Good Suburbs Guide

Good Suburbs guide

This book is now out of print as the statistics about median price and rentals are out of date. This ambitious book had original copy about every suburb in Sydney, and from memory there were more than 2000 of them. It took a loooooooong time to write and co-authors had to be brought in to complete it. The objective was to provide comprehensive data and suburb descriptions for every suburb in Sydney. I don’t think I’ve ever visited so many places I had never heard of until I contributed to writing this book …

I created the suggested format for each suburb profile and Australian Property Monitors provided all the data on prices and average growth, which the writers had to put into context.

Paddington

The chocolate box terraces of Paddington are famous for once housing slums that somehow turning into million-dollar pied a terres – don’t you love real estate mythology? The gentrification of this fantastically located suburb smack bang between the CBD and some of the best beaches Sydney has to offer has made Paddington a real estate legend. The suburb is famous for its hip shopping strip, perhaps somewhat deflated by nearby Westfield Bondi Junction’s recent offering, and the Saturday markets at the local primary school on Oxford Street. It’s a strictly precinct affair in Paddo – Five Ways is not the same as the quieter and car-less “Art college end”, which is not the same as the “best streets” close to Woollahra.
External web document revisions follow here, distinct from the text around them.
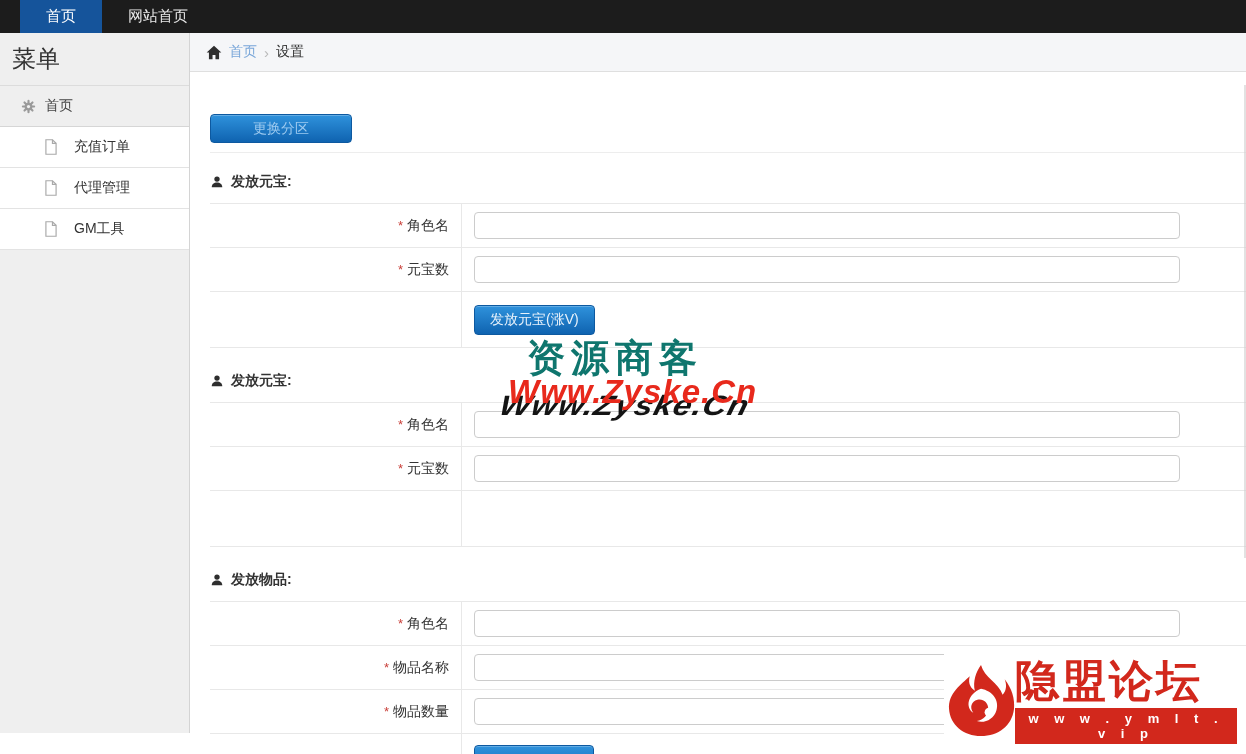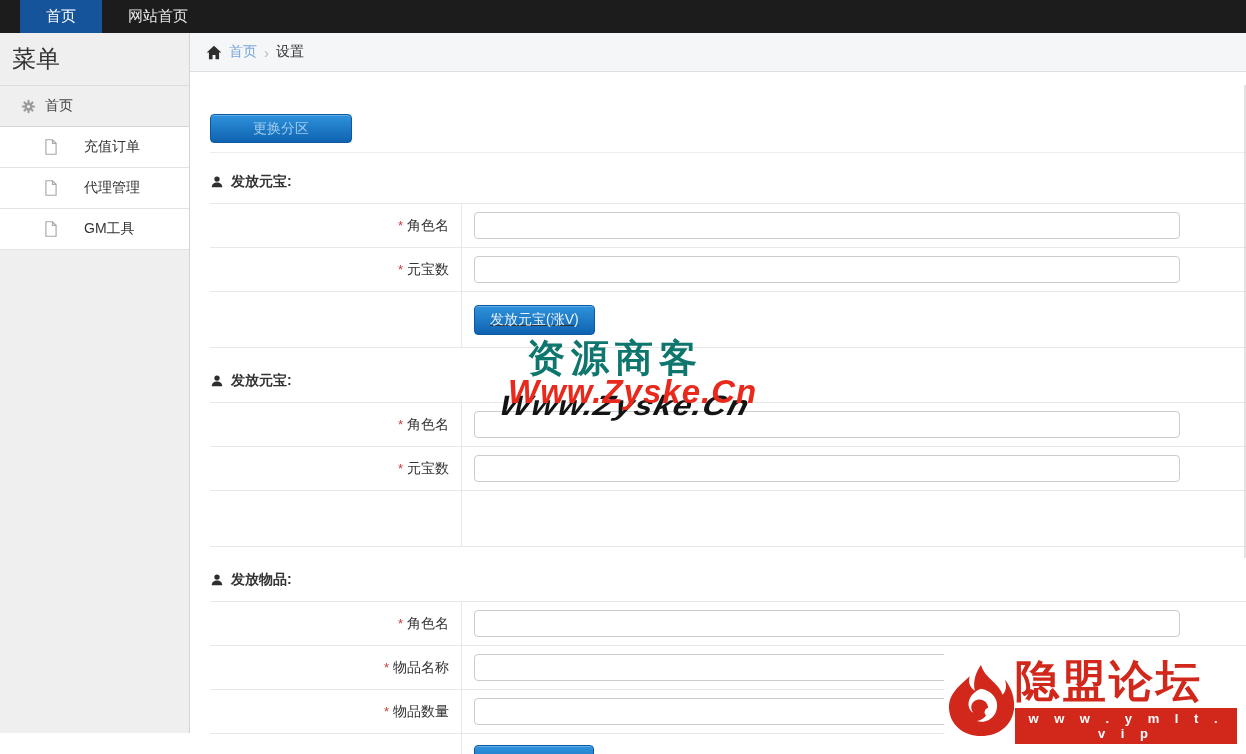--- a/index.html
+++ b/index.html
@@ -19,7 +19,7 @@
   .home-item { display:flex; align-items:center; gap:9px; padding:11px 0 11px 21px;
     border-bottom:1px solid #d6d6d6; font-size:14px; color:#444; cursor:pointer; }
   .menu-list { background:#fff; }
-  .menu-item { display:flex; align-items:center; gap:26px; padding:11px 0 11px 44px;
+  .menu-item { display:flex; align-items:center; gap:16px; padding:11px 0 11px 44px;
     border-bottom:1px solid #e3e3e3; font-size:14px; color:#333; cursor:pointer; background:#fff; }
   .icon { display:inline-flex; align-items:center; justify-content:center; }
 

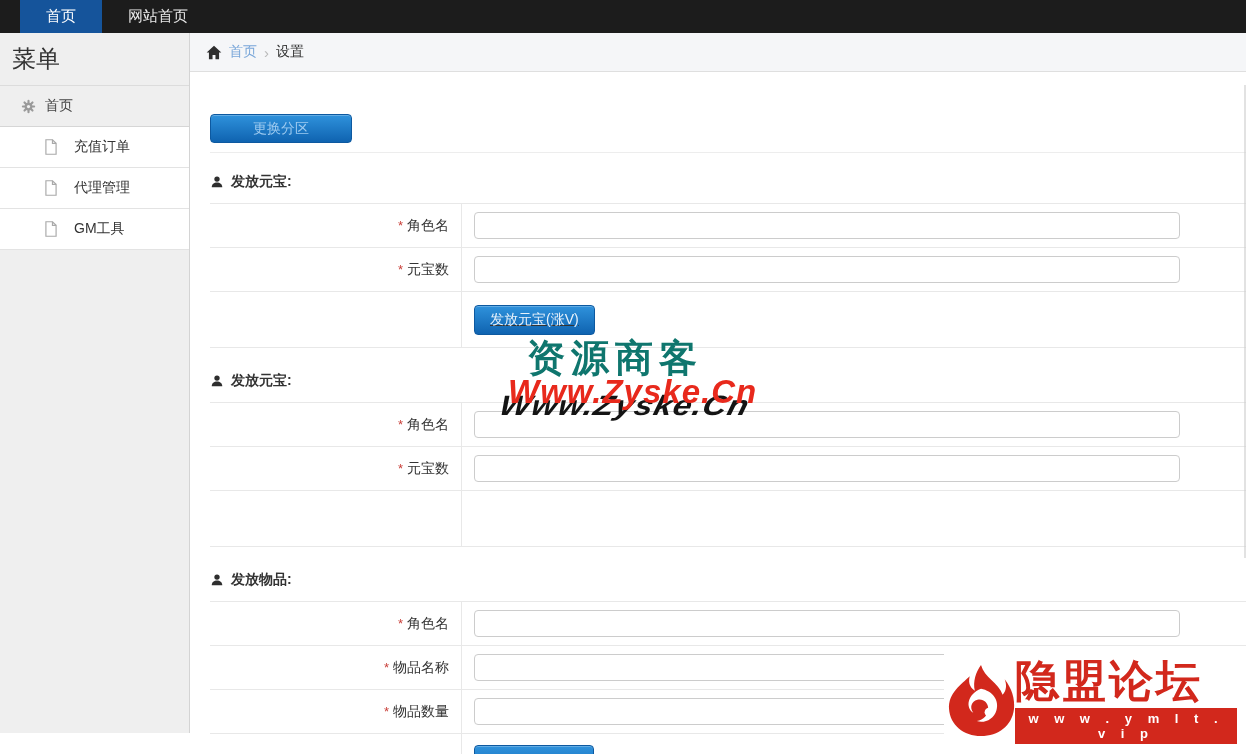--- a/index.html
+++ b/index.html
@@ -49,7 +49,7 @@
   .input-cell { flex:1; display:flex; align-items:center; padding:8px 0 8px 12px; }
   .text-input { width:706px; height:27px; border:1px solid #ccc; border-radius:4px;
     padding:0 8px; font-size:13px; color:#333; outline:none; background:#fff; }
-  .btn-row { min-height:56px;text-decoration:underline; }
+  .btn-row { min-height:56px; }
   .submit-btn { padding:5px 15px; font-size:14px; color:#e8f2fb; }
   .submit-btn.wide { padding:7px 31px; }
 

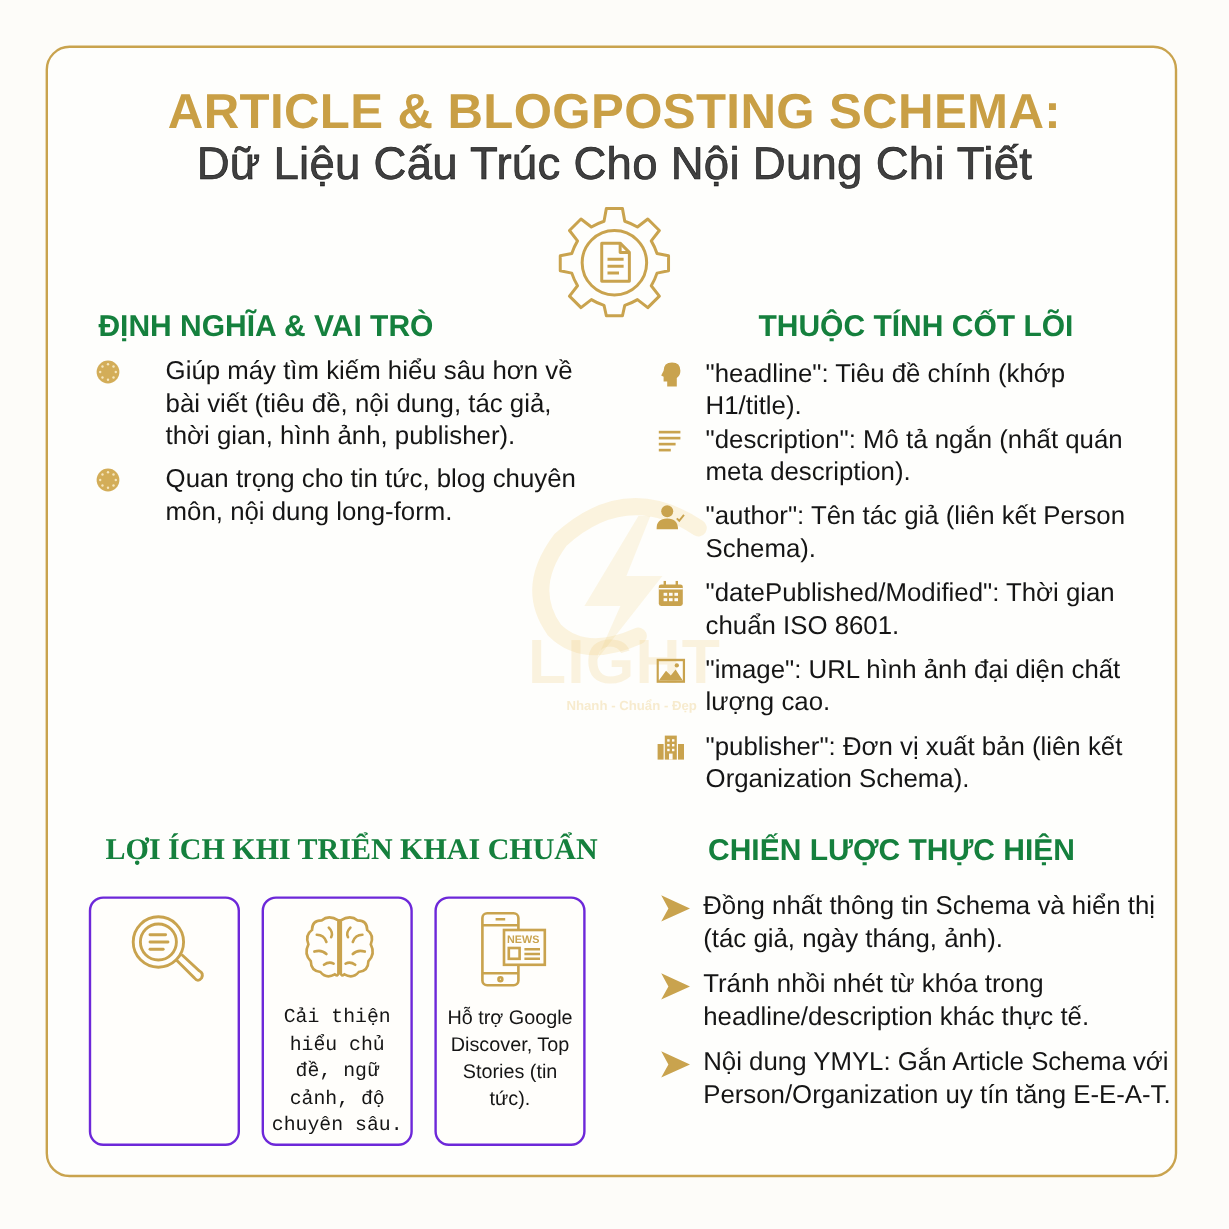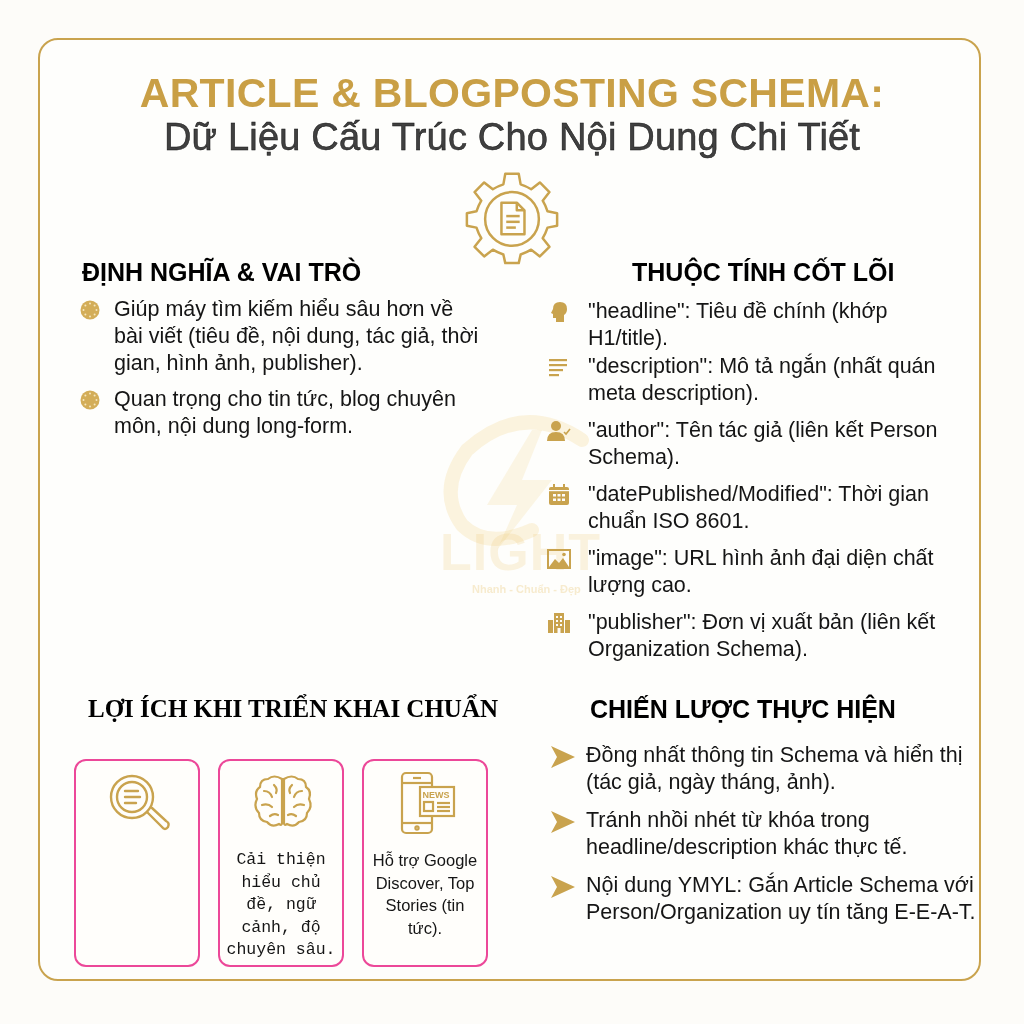--- a/index.html
+++ b/index.html
@@ -33,7 +33,7 @@
       position: absolute; left: 464px; top: 170px; width: 96px; height: 96px;
     }
     .heading {
-      position: absolute; font-weight: bold; font-size: 25px; color: #000000;
+      position: absolute; font-weight: bold; font-size: 25px; color: #15803d;
       white-space: nowrap;
     }
     .body-text { font-size: 21.5px; line-height: 27px; color: #151515; }

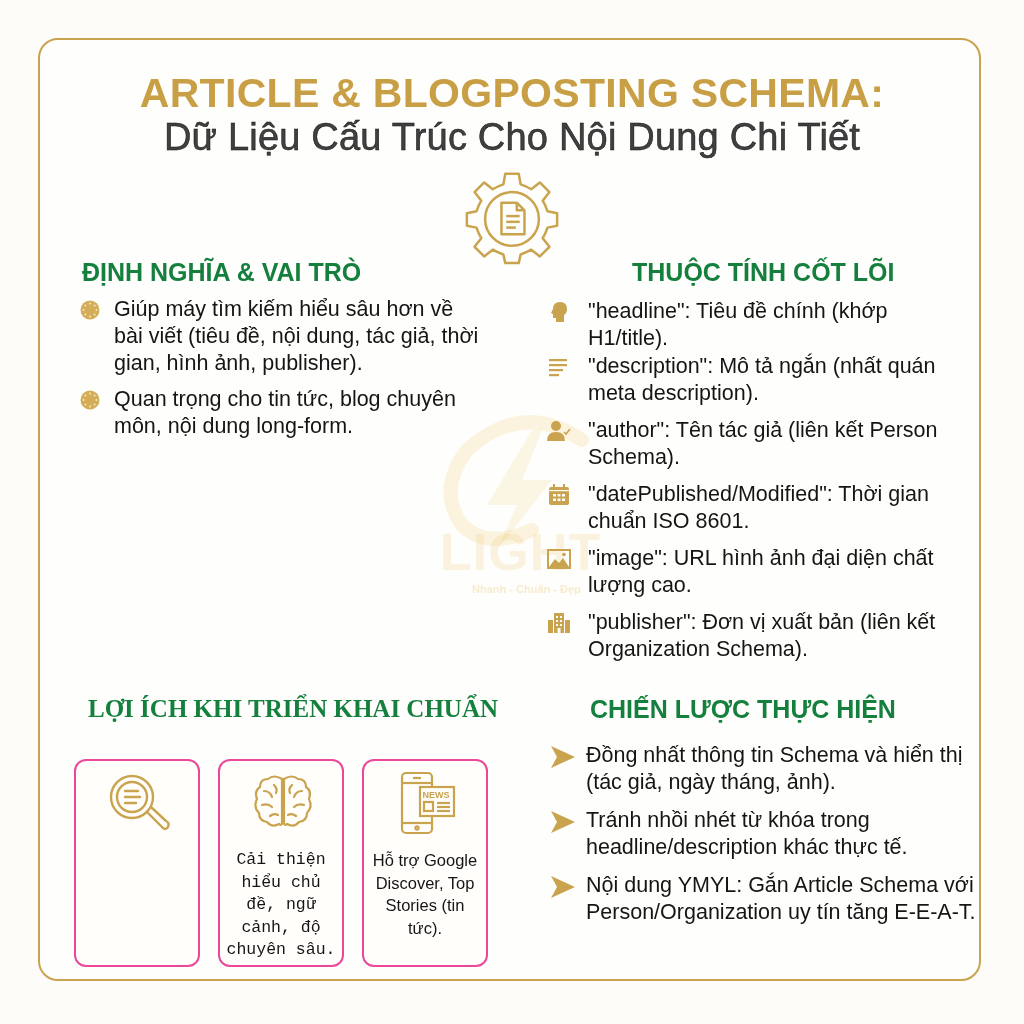--- a/index.html
+++ b/index.html
@@ -53,7 +53,7 @@
     }
 
     .list-left { position: absolute; left: 80px; top: 296px; width: 400px; }
-    .list-left .item { display: flex; margin-bottom: 9px; }
+    .list-left .item { display: flex; margin-bottom: 9px; gap: 24px; }
     .dot-icon { flex: 0 0 20px; width: 20px; height: 20px; margin-top: 4px; margin-right: 14px; }
 
     .list-right { position: absolute; left: 547px; top: 298px; width: 420px; }

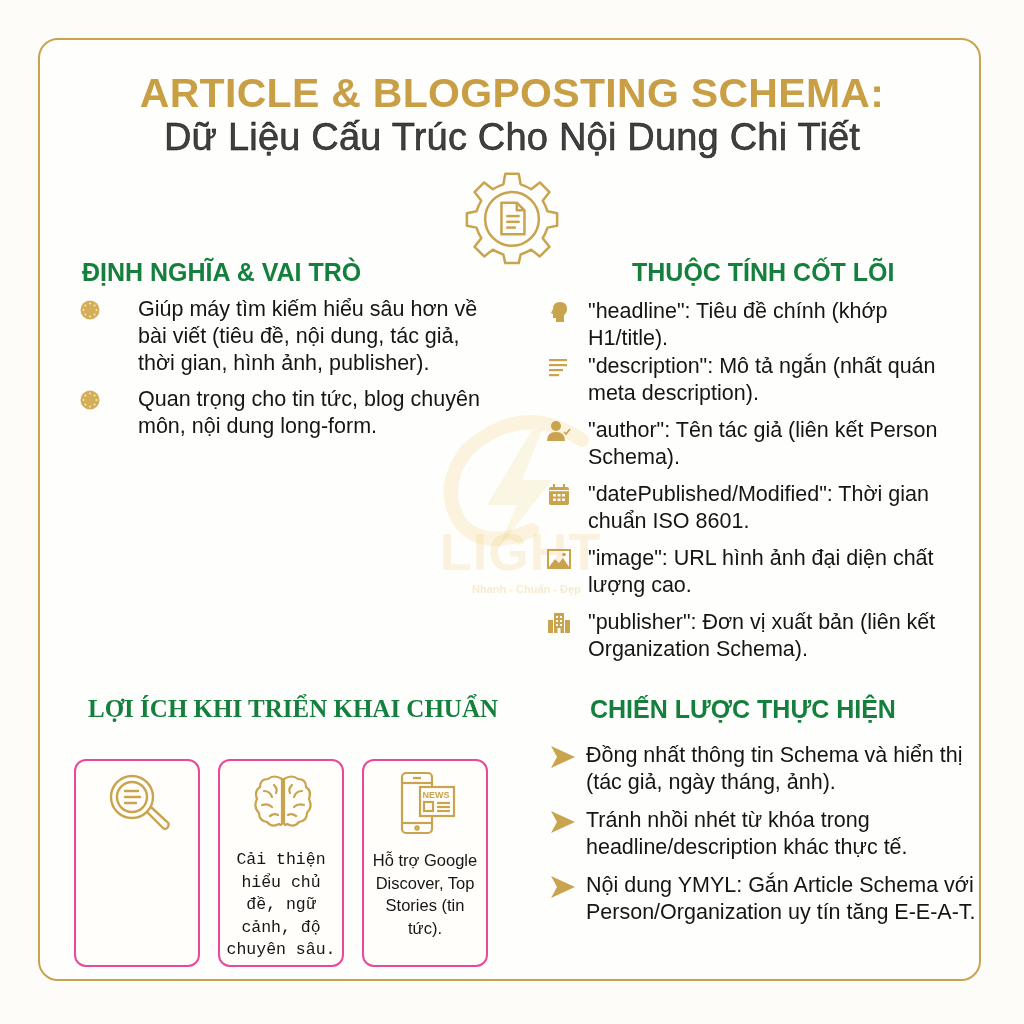--- a/index.html
+++ b/index.html
@@ -63,8 +63,8 @@
 
     .cards { position: absolute; left: 74px; top: 746px; width: 420px; height: 210px; }
     .card {
-      position: absolute; top: 13px; width: 126px; height: 208px;
-      border: 2px solid #ec4899; border-radius: 12px; box-sizing: border-box;
+      position: absolute; top: 1px; width: 126px; height: 208px;
+      border: 2px solid #6d28d9; border-radius: 12px; box-sizing: border-box;
       background: #fffefb;
     }
     .card svg { position: absolute; left: 30px; top: 10px; width: 66px; height: 66px; }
Choose the part you like the best, and pay the price.

What it costs to buy

  • June 2007 Median House Price: $1.152,000
  • Lowest to highest: $146,000 to $4,830,000
  • June 2007 Median Apartment Price: $595,000
  • Lowest to highest: $185,000-$1,100,000

Average growth in past 10 years 7.5%

What it costs to rent

  • June 2007 average 3-bed house rent: $460
  • Lowest to highest: $210 to $6,800pw
  • June 2007 average apartment rent: $400pw
  • Lowest to highest: $180 to $950pw

What’s in the area: Train Station:3 Restaurant:50+ Golf Course:1 Police:2 Hospital:9 School/College:17 Post Office:8 Fast Food:50+ Cafe:50+ Chemist:50+

Distance to the CBD: 4km

And … those Paddington terrace have a reputation for being chomped by termites so make sure you check the metre-box of each house and apartment to check what pest treatments have already occurred.

Campsie

Campsie’s housing styles are as eclectic as the goods on offer on Beamish Street, the main shopping drag. This suburb has wide streets dotted with modest 1920s bungalows often cheek-by-jowl with apartments. One of Sydney’s liveliest centres, Campsie bustles with good, cheap restaurants and has a similar vibe to Marrickville fifteen years ago. There are some lovely tree-lined streets, especially close to the Cooks River in what’s known as “the numbers avenues” – first, second, third, fourth and fifth avenues. Real estate here is still affordable and some of the older-style houses are still untouched and waiting for an eager renovator to snap them up.

What it costs to buy

  • June 2007 Median House Price: $460,000
  • Lowest to highest: $210,000 to $1,220,000
  • June 2007 Median Apartment Price: $250,000
  • Lowest to highest: $108,000-$1,038,000

Average growth in past 10 years 7.5%

What it costs to rent

  • June 2007 average 3-bed house rent: $300pw
  • Lowest to highest: $250-$750pw
  • June 2007 average apartment rent: $180pw
  • Lowest to highest: $130-$450pw

What’s in the area

Train Station:3 Restaurant:25 Police:2 Hospital:1 Post Office:9 School/College:16 Fast Food:30 Cafe:8 Bank:1 Chemist:26

Distance to the CBD:

And … Campsie is on the Bankstown train line and has express trains that take 20 minutes to travel into Central during peak hour.